+++ Given information

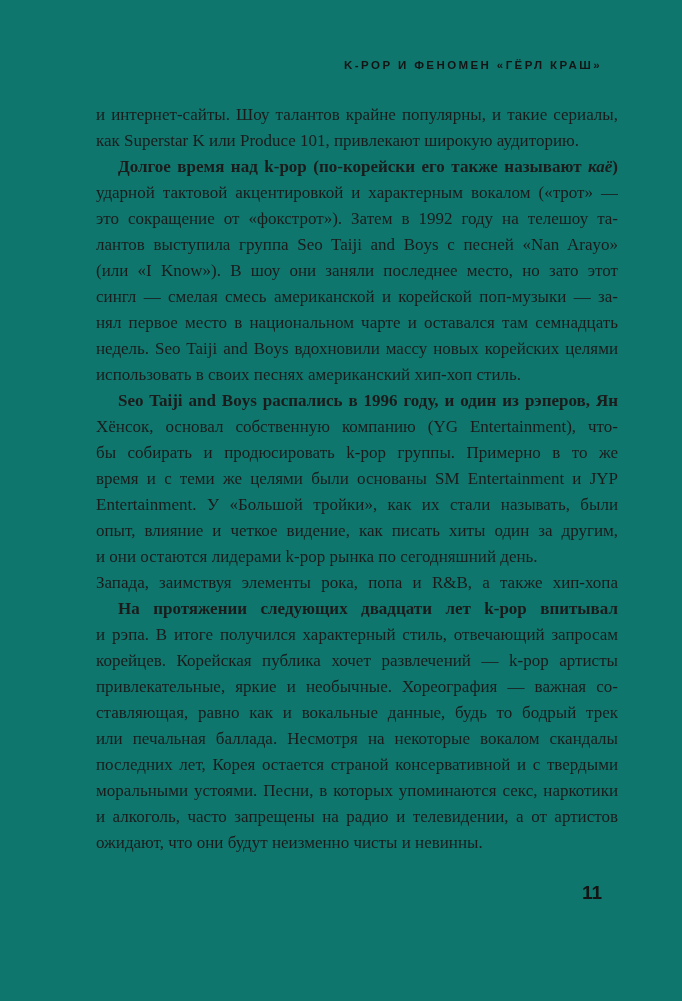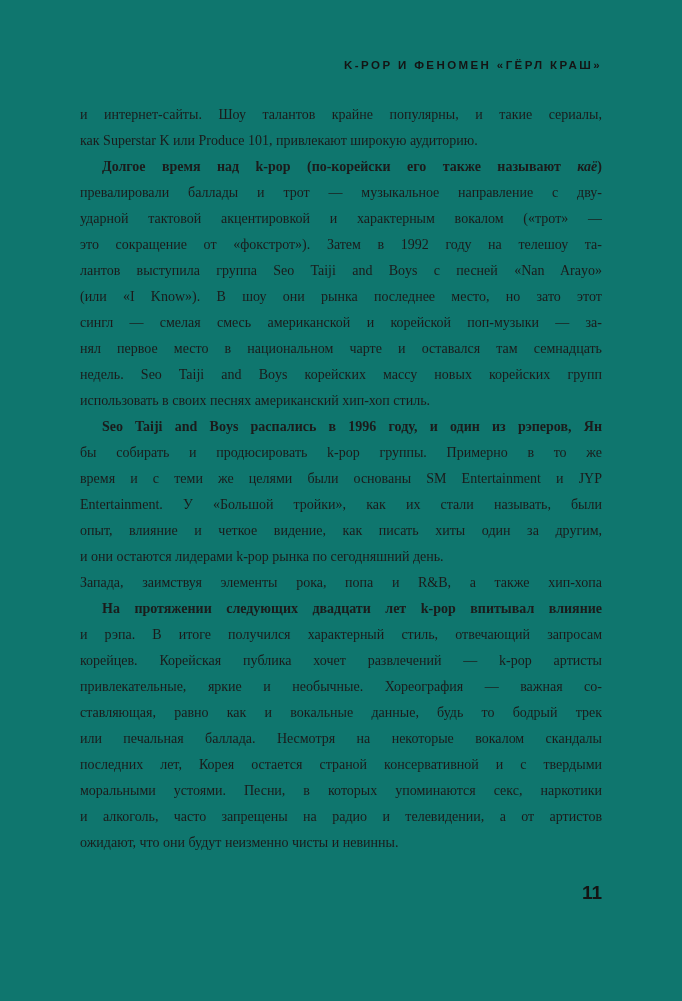--- a/index.html
+++ b/index.html
@@ -26,23 +26,23 @@
     font-family: "Liberation Sans", sans-serif;
     font-weight: 700;
     font-size: 11.5px;
     letter-spacing: 2.4px;
     color: #141414;
     white-space: nowrap;
   }
   .body-text {
     position: absolute;
     top: 102px;
-    left: 80px;
+    left: 96px;
     width: 522px;
-    font-size: 14px;
+    font-size: 17px;
     line-height: 26px;
   }
   .para { margin: 0; padding: 0; }
   .line {
     height: 26px;
     overflow: hidden;
     text-align: justify;
     text-align-last: justify;
   }
   .line.last {
@@ -73,32 +73,32 @@
 <div class="page">
   <div class="running-head">K-POP И ФЕНОМЕН «ГЁРЛ КРАШ»</div>
 
   <div class="body-text">
       <div class="para">
         <div class="line first">и интернет-сайты. Шоу талантов крайне популярны, и такие сериалы,</div>
         <div class="line last">как Superstar K или Produce 101, привлекают широкую аудиторию.</div>
       </div>
       <div class="para indent">
         <div class="line first">Долгое время над k-pop (по-корейски его также называют <em>каё</em>)</div>
-        <div class="line">превалировали баллады и трот — музыкальное направление с дву-</div>
         <div class="line">ударной тактовой акцентировкой и характерным вокалом («трот» —</div>
         <div class="line">это сокращение от «фокстрот»). Затем в 1992 году на телешоу та-</div>
         <div class="line">лантов выступила группа Seo Taiji and Boys с песней «Nan Arayo»</div>
-        <div class="line">(или «I Know»). В шоу они рынка последнее место, но зато этот</div>
+        <div class="line">(или «I Know»). В шоу они заняли последнее место, но зато этот</div>
         <div class="line">сингл — смелая смесь американской и корейской поп-музыки — за-</div>
         <div class="line">нял первое место в национальном чарте и оставался там семнадцать</div>
-        <div class="line">недель. Seo Taiji and Boys корейских массу новых корейских групп</div>
+        <div class="line">недель. Seo Taiji and Boys вдохновили массу новых корейских целями</div>
         <div class="line last">использовать в своих песнях американский хип-хоп стиль.</div>
       </div>
       <div class="para indent">
         <div class="line first">Seo Taiji and Boys распались в 1996 году, и один из рэперов, Ян</div>
+        <div class="line">Хёнсок, основал собственную компанию (YG Entertainment), что-</div>
         <div class="line">бы собирать и продюсировать k-pop группы. Примерно в то же</div>
         <div class="line">время и с теми же целями были основаны SM Entertainment и JYP</div>
         <div class="line">Entertainment. У «Большой тройки», как их стали называть, были</div>
         <div class="line">опыт, влияние и четкое видение, как писать хиты один за другим,</div>
         <div class="line last">и они остаются лидерами k-pop рынка по сегодняшний день.</div>
       </div>
       <div class="para indent">
         <div class="line">Запада, заимствуя элементы рока, попа и R&amp;B, а также хип-хопа</div>
         <div class="line first">На протяжении следующих двадцати лет k-pop впитывал влияние</div>
         <div class="line">и рэпа. В итоге получился характерный стиль, отвечающий запросам</div>

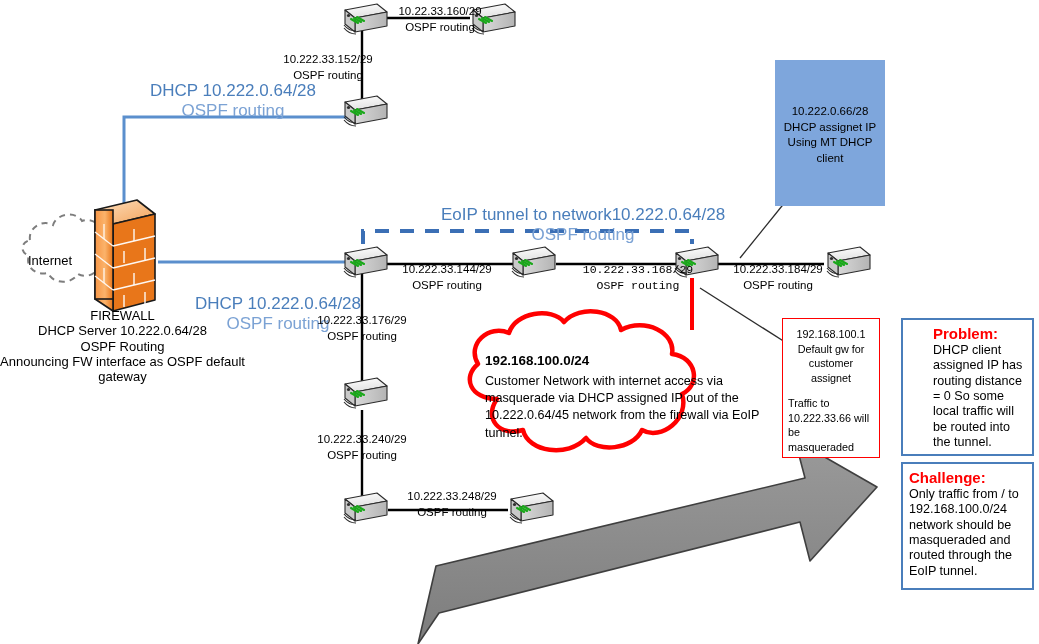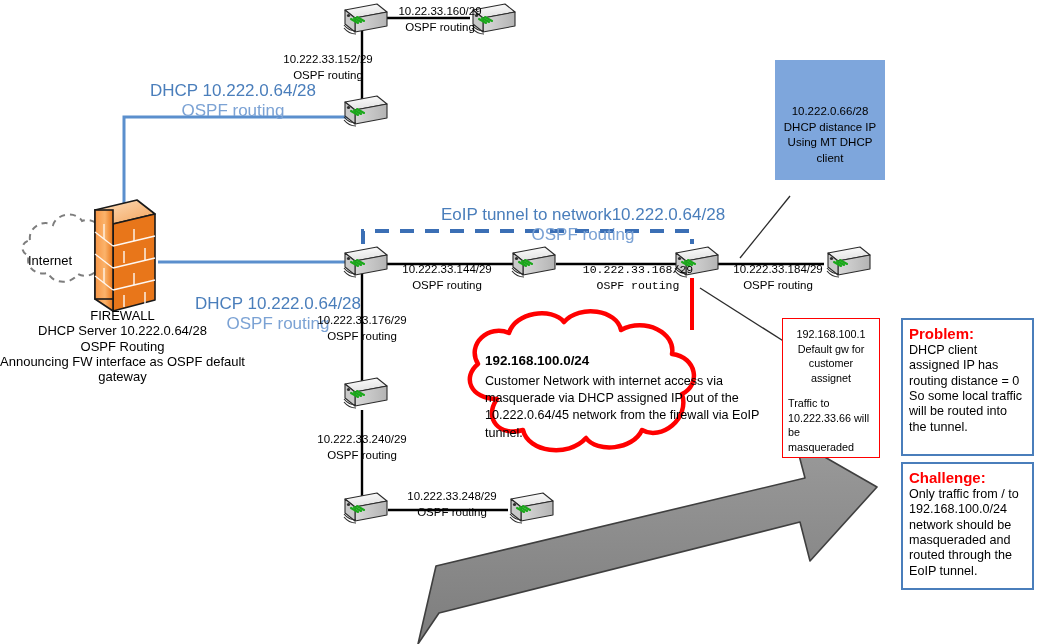--- a/index.html
+++ b/index.html
@@ -204,24 +204,24 @@
     <div>10.222.33.240/29</div>
       <div>OSPF routing</div>
   </div>
   <div class="netlbl" style="left:390px;top:489px;width:124px;">
     <div>10.222.33.248/29</div>
       <div>OSPF routing</div>
   </div>
 
   <div class="lbl" style="left:18px;top:253px;width:64px;font-size:13px;">Internet</div>
 
-  <div class="boxtext bluebox" style="left:775px;top:60px;width:110px;height:120px;">
+  <div class="boxtext bluebox" style="left:775px;top:60px;width:110px;height:146px;">
     <div class="bt">
       <div>10.222.0.66/28</div>
-      <div>DHCP distance IP</div>
+      <div>DHCP assignet IP</div>
       <div>Using MT DHCP</div>
       <div>client</div>
     </div>
   </div>
 
   <div class="cloudtext" style="left:485px;top:352px;width:300px;">
     <b>192.168.100.0/24</b>
     <div style="margin-top:2px;">Customer Network with internet access via masquerade via DHCP assigned IP out of the 10.222.0.64/45 network from the firewall via EoIP tunnel.</div>
   </div>
 
@@ -231,21 +231,21 @@
       <div>Default gw for</div>
       <div>customer assignet</div>
     </div>
     <div class="bt2">
       <div>Traffic to</div>
       <div>10.222.33.66 will be</div>
       <div>masqueraded</div>
     </div>
   </div>
 
-  <div class="boxtext notebox" style="left:901px;top:318px;width:133px;height:138px;">
+  <div class="boxtext notebox" style="left:901px;top:318px;width:133px;height:138px;padding-left:24px;">
     <div class="hd">Problem:</div>
     <div class="bd">DHCP client assigned IP has routing distance = 0 So some local traffic will be routed into the tunnel.</div>
   </div>
 
   <div class="boxtext notebox" style="left:901px;top:462px;width:133px;height:128px;">
     <div class="hd">Challenge:</div>
     <div class="bd">Only traffic from / to 192.168.100.0/24 network should be masqueraded and routed through the EoIP tunnel.</div>
   </div>
 
 </div>

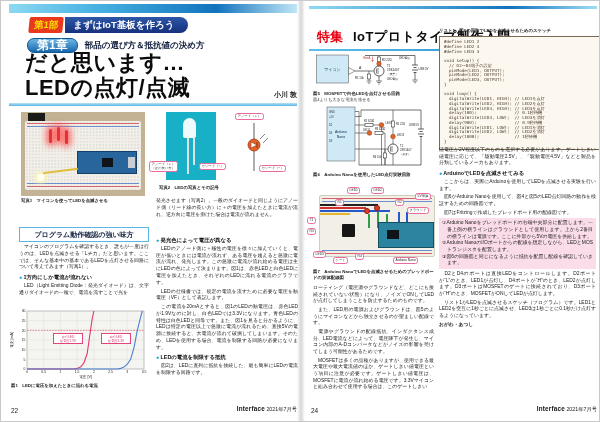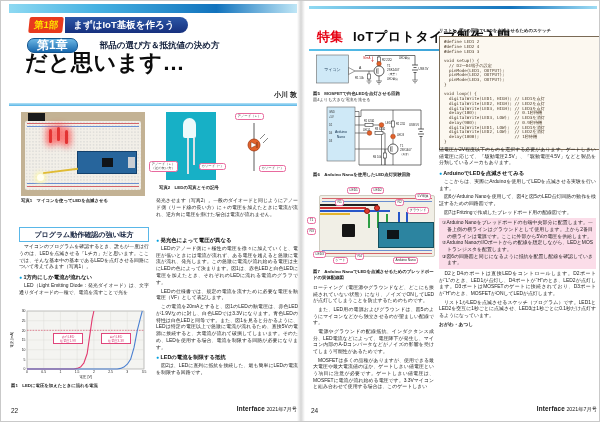--- a/index.html
+++ b/index.html
@@ -7,21 +7,21 @@
           font-family:"Liberation Sans","DejaVu Sans",sans-serif;box-sizing:border-box;}
   .abs{position:absolute;}
   .gutter{left:296px;top:0;width:8px;height:422px;background:linear-gradient(90deg,rgba(0,0,0,0),rgba(0,0,0,.16),rgba(0,0,0,0));}
   
   .topbar{left:8px;top:3px;width:288px;height:9px;background:linear-gradient(90deg,#8ed9f2 0%,#47b2e2 30%,#1273bd 72%,#bfe6f6 100%);}
   .part-row{left:28px;top:16px;display:flex;height:16px;}
   .part-badge{background:#e8391d;color:#ffe200;font-weight:900;font-size:9.5px;line-height:16px;padding:0 5px;border-radius:2px;transform:skewX(-6deg);}
   .part-banner{margin-left:2px;background:linear-gradient(#2c57a7,#16307e);color:#fff;font-weight:bold;font-size:9.5px;line-height:16px;padding:0 14px 0 8px;border-radius:0 8px 8px 0;}
   .chap-row{left:26px;top:38px;display:flex;height:13px;align-items:center;}
   .chap-pill{background:linear-gradient(#6cb7e4,#1767ad);color:#fff;font-size:12px;font-weight:bold;border-radius:7px;padding:0 9px;line-height:13px;border:0.5px solid #12558f;}
-  .chap-title{margin-left:22px;font-size:8.5px;font-weight:900;color:#101d3a;}
+  .chap-title{margin-left:7px;font-size:8.5px;font-weight:900;color:#101d3a;}
   .page-title{left:24px;top:50px;font-size:22px;line-height:24.5px;font-weight:900;color:#0c0c0c;letter-spacing:.5px;}
   .author{left:200px;top:89px;width:96px;text-align:right;font-size:7px;font-weight:bold;color:#222;}
   .divider{left:8px;top:102px;width:288px;height:3px;background:linear-gradient(#b7e3f6,#57b4e6);}
   
   .topline{left:308px;top:5px;width:288px;height:2.5px;background:linear-gradient(90deg,#8ed9f2,#1273bd 70%,#9fdcf4);}
   .feat-label{left:316px;top:27px;font-size:13px;font-weight:900;color:#e60012;}
   .feat-title{left:352px;top:27px;font-size:13px;font-weight:900;color:#0a0a0a;letter-spacing:.5px;}
   .feat-rule{left:308px;top:48px;width:288px;height:1.5px;background:linear-gradient(90deg,#59c1ea,#1a7fc4);}
   
   .t{font-size:4.9px;line-height:1.38;color:#191919;text-align:justify;}
@@ -84,20 +84,21 @@
   <div class="abs part-row">
     <span class="part-badge">第1部</span>
     <span class="part-banner">まずはIoT基板を作ろう</span>
   </div>
   <div class="abs chap-row">
     <span class="chap-pill">第1章</span>
     <span class="chap-title">部品の選び方＆抵抗値の決め方</span>
   </div>
   <div class="abs page-title">
     <div>だと思います…</div>
+    <div>LEDの点灯/点滅</div>
   </div>
   <div class="abs author">小川 敦</div>
   <div class="abs divider"></div>
 
   <div class="abs photo1">
     <div class="blackmod"></div>
     <div class="bboard">
       <div class="railr" style="top:2px"></div>
       <div class="railb" style="top:5px"></div>
       <div class="railb" style="top:62px"></div>

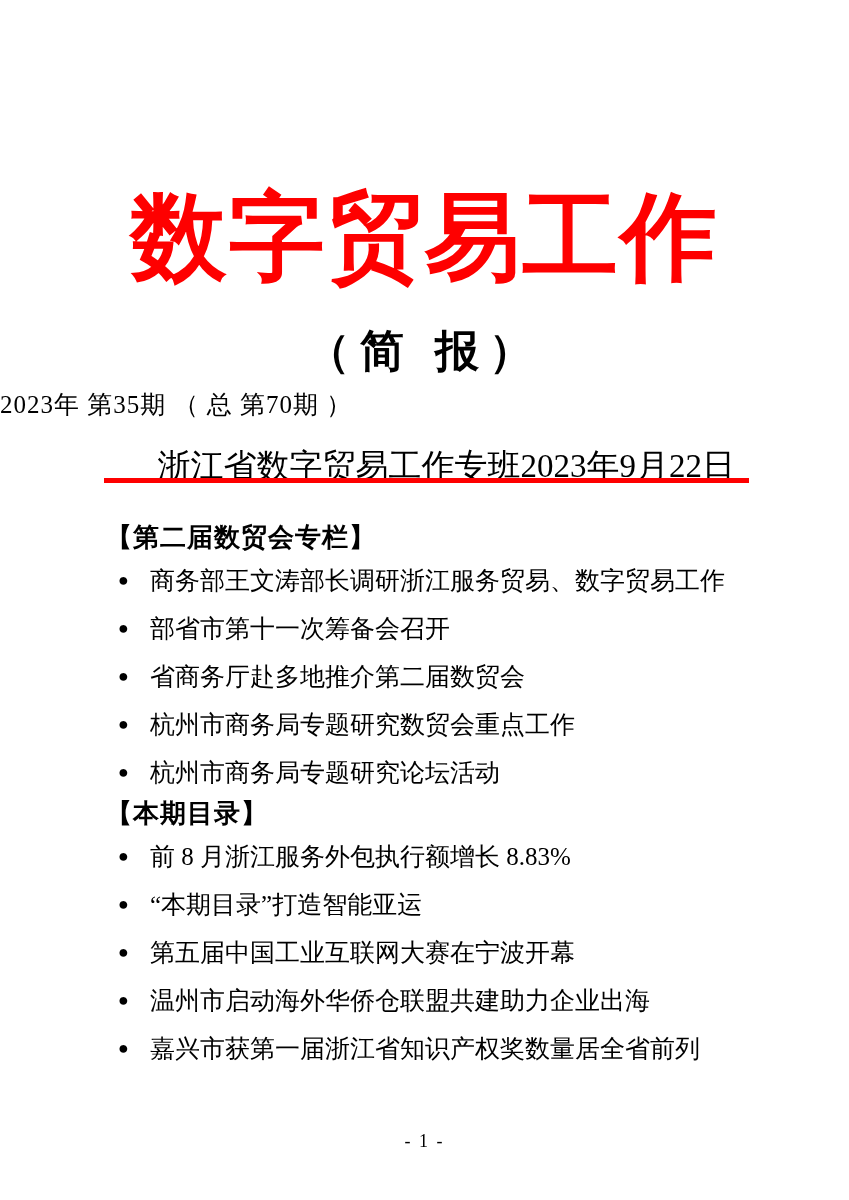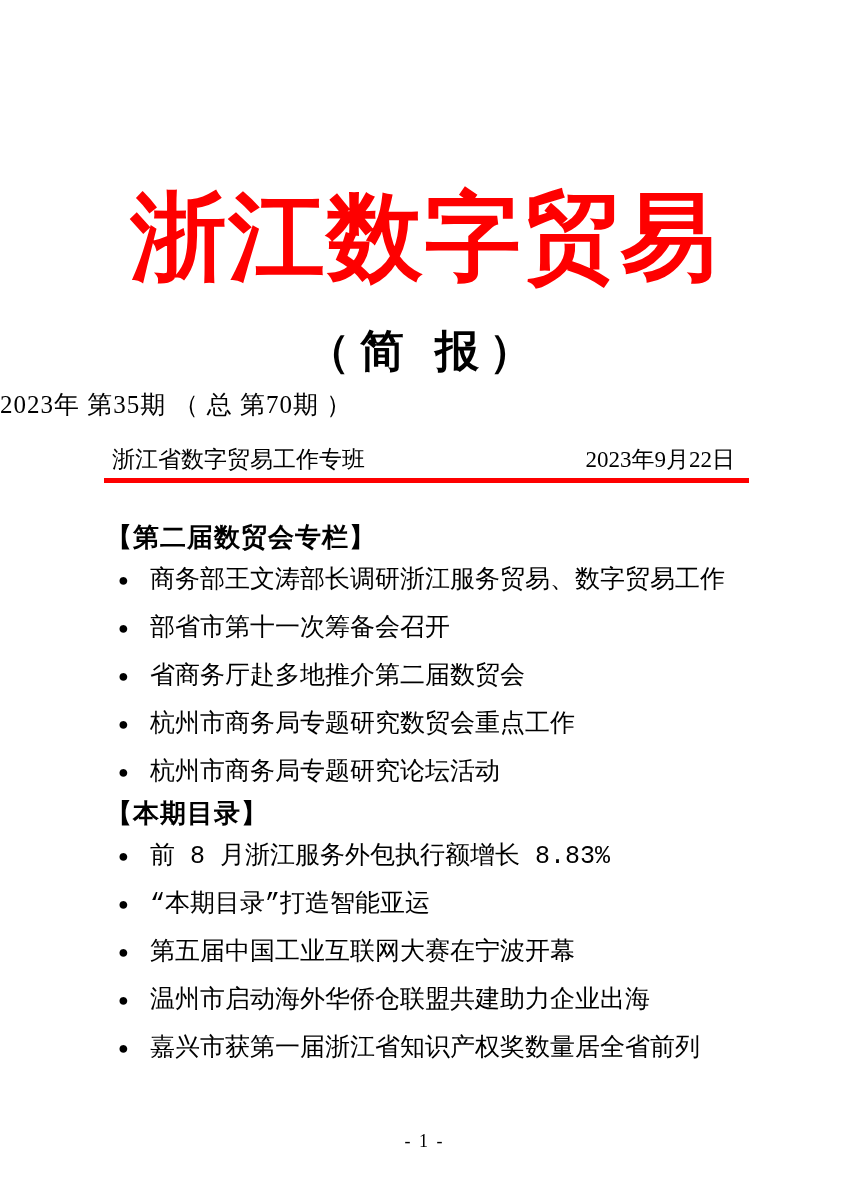--- a/index.html
+++ b/index.html
@@ -38,23 +38,23 @@
     position: absolute;
     top: 388px; left: 0; right: 0;
     text-align: left;
     font-size: 25px;
     letter-spacing: 1px;
   }
   .masthead {
     position: absolute;
     top: 444px; left: 112px; right: 114px;
     display: flex;
-    justify-content: space-between;
+    justify-content: flex-end;
     align-items: baseline;
-    font-size: 23px;
+    font-size: 33px;
   }
   .red-rule {
     position: absolute;
     top: 478px; left: 104px;
     width: 645px; height: 5px;
     background: #fe0000;
   }
   .section-heading {
     position: absolute;
     left: 106px;
@@ -79,35 +79,35 @@
     font-size: 25px;
     line-height: 29px;
   }
   .bullet {
     flex: none;
     width: 32px;
     font-size: 18px;
     line-height: 29px;
     color: #000000;
   }
-  .item-text { flex: 1; font-family: Liberation Mono, monospace; }
+  .item-text { flex: 1; }
   .page-footer {
     position: absolute;
     top: 1131px; left: 0; right: 0;
     text-align: center;
     font-size: 18px;
     letter-spacing: 2px;
   }
 </style>
 </head>
 <body>
 
 <div class="page">
 
-  <div class="title">浙江数字贸易</div>
+  <div class="title">数字贸易工作</div>
 
   <div class="subtitle">（简 报）</div>
 
   <div class="issue-line">2023年 第35期 （ 总 第70期 ）</div>
 
   <div class="masthead">
     <span>浙江省数字贸易工作专班</span>
     <span>2023年9月22日</span>
   </div>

++++++

> _Exercise brief_:
Above are the entries. Output exactly the lines beginning with the line that has "Entertainment и JYP</div>" and ending with the line that has "k-pop впитывал влияние</div>".

> _Reply to the task_:
         <div class="line">время и с теми же целями были основаны SM Entertainment и JYP</div>
         <div class="line">Entertainment. У «Большой тройки», как их стали называть, были</div>
         <div class="line">опыт, влияние и четкое видение, как писать хиты один за другим,</div>
         <div class="line last">и они остаются лидерами k-pop рынка по сегодняшний день.</div>
       </div>
       <div class="para indent">
         <div class="line">Запада, заимствуя элементы рока, попа и R&amp;B, а также хип-хопа</div>
         <div class="line first">На протяжении следующих двадцати лет k-pop впитывал влияние</div>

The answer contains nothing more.